_RECORDS SHOWN_:
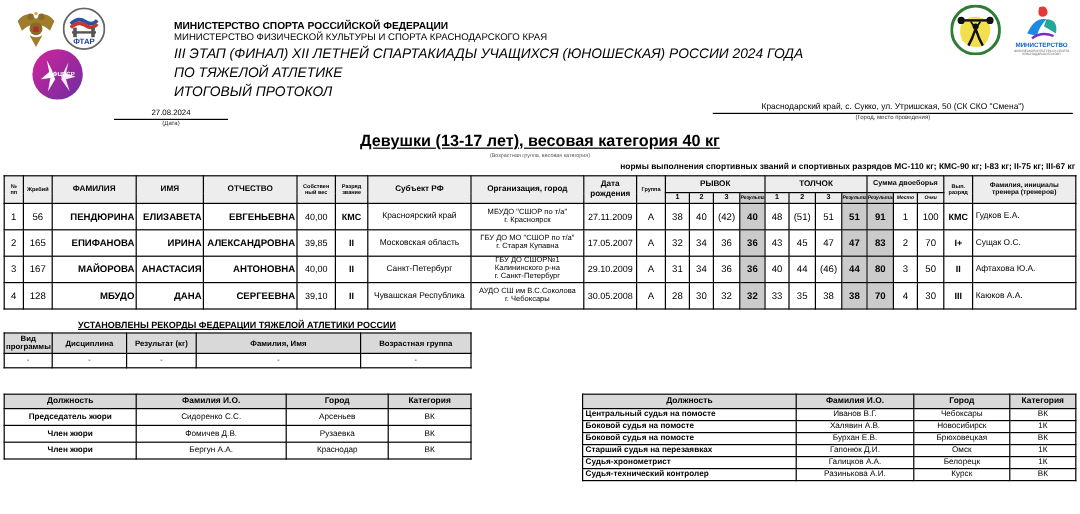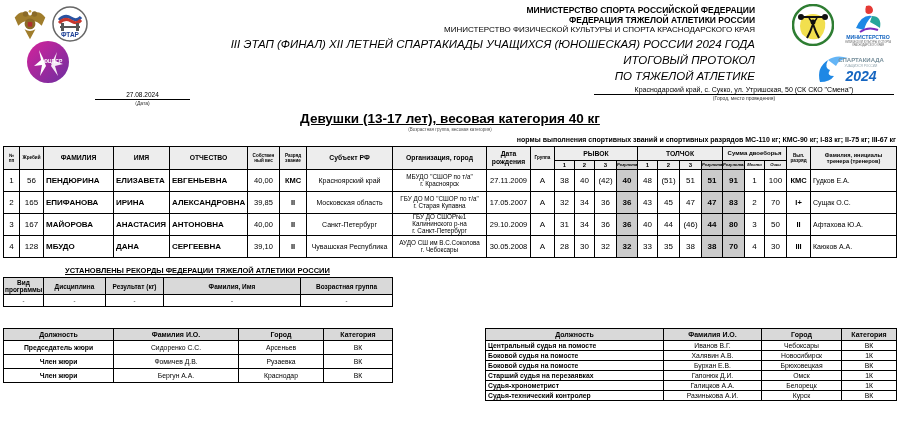--- a/index.html
+++ b/index.html
@@ -1,20 +1,20 @@
 <!DOCTYPE html>
 <html><head>
 <meta charset="utf-8">
 <style>
   html,body { margin:0; padding:0; background:#fff; }
   .page { position:relative; width:900px; height:428px; background:#fff; overflow:hidden;
           font-family:"Liberation Sans", sans-serif; color:#000; }
 
   
-  .hdr-center { position:absolute; left:145px; top:5px; width:610px; text-align:right; }
+  .hdr-center { position:absolute; left:145px; top:16px; width:610px; text-align:left; }
   .org-line  { font-size:8.5px; font-weight:bold; line-height:10px; }
   .org-line.plain { font-weight:normal; font-size:8px; }
   .event-line { font-size:11.5px; font-weight:normal; font-style:italic; line-height:14px; margin-top:2px; }
 
   .logo { position:absolute; }
   .logo svg { width:100%; height:100%; display:block; }
 
   .date-block { position:absolute; left:95px; top:91px; width:95px; text-align:center; }
   .date-val   { font-size:6.5px; border-bottom:1px solid #000; padding-bottom:1px; }
   .cap        { font-size:5px; color:#333; }
@@ -30,21 +30,21 @@
 
   
   table { border-collapse:collapse; table-layout:fixed; }
   .res { position:absolute; left:3px; top:146px; width:894px; }
   .res th, .res td { border:1px solid #000; padding:0 1px; text-align:center; overflow:hidden; }
   .res thead th { font-size:6.8px; font-weight:bold; background:#ededed; white-space:pre-line; line-height:1.12; height:13px; }
   .res thead th.tiny  { font-size:4.6px; }
   .res thead tr.sub th { font-size:6px; height:8px; padding:0; }
   .res thead tr.sub th.resh { font-size:4.2px; background:#cbcbcb; font-style:italic; }
   .res tbody td { font-size:8px; height:21px; }
-  .res td.lt { text-align:left; padding-left:2px; }
+  .res td.lt { text-align:right; padding-left:2px; }
   .res td.b  { font-weight:bold; }
   .res td.grey { background:#cbcbcb; font-weight:bold; }
   .res td.org { font-size:6.3px; white-space:pre-line; line-height:1.08; }
   .res td.region { font-size:7px; }
   .res td.coach  { font-size:7px; text-align:left; padding-left:2px; }
   .res td.small  { font-size:7.5px;margin-left:12px; }
 
   
   .rec-title { position:absolute; left:65px; top:266px; font-size:7.5px; font-weight:bold; text-decoration:underline; }
   .rec { position:absolute; left:3px; top:277px; width:390px; }
@@ -135,37 +135,27 @@
     <svg viewBox="0 0 52 46">
       <path d="M24 4 Q30 2 31 8 Q31 12 26 12 Q22 11 24 4 Z" fill="#e53935"></path>
       <path d="M14 26 Q20 12 30 14 Q24 20 22 28 Z" fill="#1e88e5"></path>
       <path d="M30 14 Q40 14 38 26 Q32 22 28 20 Z" fill="#26a69a"></path>
       <path d="M18 30 Q26 24 36 28" fill="none" stroke="#7b2bbf" stroke-width="2"></path>
       <text x="26" y="37" text-anchor="middle" font-size="5.2" font-weight="bold" fill="#1565c0">МИНИСТЕРСТВО</text>
       <text x="26" y="41" text-anchor="middle" font-size="2.6" fill="#666">ФИЗИЧЕСКОЙ КУЛЬТУРЫ И СПОРТА</text>
       <text x="26" y="44" text-anchor="middle" font-size="2.6" fill="#666">КРАСНОДАРСКОГО КРАЯ</text>
     </svg>
   </div>
-  <div class="logo" style="right:10px; top:52px; width:76px; height:34px;">
-    <svg viewBox="0 0 76 34">
-      <path d="M6 30 Q2 16 14 8 Q10 16 16 18 Q12 24 20 24 Q16 30 6 30 Z" fill="#1e88e5"></path>
-      <path d="M14 8 Q22 2 34 6 Q24 8 22 14 Z" fill="#64b5f6"></path>
-      <text x="47" y="10" text-anchor="middle" font-size="6" font-weight="bold" fill="#78909c">СПАРТАКИАДА</text>
-      <text x="47" y="15" text-anchor="middle" font-size="3.2" fill="#90a4ae">УЧАЩИХСЯ РОССИИ</text>
-      <text x="47" y="29" text-anchor="middle" font-size="14" font-weight="bold" font-style="italic" fill="#1565c0">2024</text>
-    </svg>
-  </div>
 
   <div class="hdr-center">
     <div class="org-line">МИНИСТЕРСТВО СПОРТА  РОССИЙСКОЙ ФЕДЕРАЦИИ</div>
-    <div class="org-line">ФЕДЕРАЦИЯ ТЯЖЕЛОЙ АТЛЕТИКИ РОССИИ</div>
     <div class="org-line plain">МИНИСТЕРСТВО ФИЗИЧЕСКОЙ КУЛЬТУРЫ И СПОРТА КРАСНОДАРСКОГО КРАЯ</div>
     <div class="event-line">III ЭТАП (ФИНАЛ) XII ЛЕТНЕЙ СПАРТАКИАДЫ УЧАЩИХСЯ (ЮНОШЕСКАЯ) РОССИИ 2024 ГОДА</div>
+    <div class="event-line">ПО ТЯЖЕЛОЙ АТЛЕТИКЕ</div>
     <div class="event-line">ИТОГОВЫЙ ПРОТОКОЛ</div>
-    <div class="event-line">ПО ТЯЖЕЛОЙ АТЛЕТИКЕ</div>
   </div>
 
   <div class="date-block">
     <div class="date-val">27.08.2024</div>
     <div class="cap">(Дата)</div>
   </div>
   <div class="venue-block">
     <div class="venue-val">Краснодарский край, с. Сукко, ул. Утришская, 50 (СК СКО "Смена")</div>
     <div class="cap">(Город, место проведения)</div>
   </div>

_EXERCISE BRIEF_: Go over the records above line by line and count those holding the word "background". Reply only with the number.

_OUTPUT OF THE TASK_: 5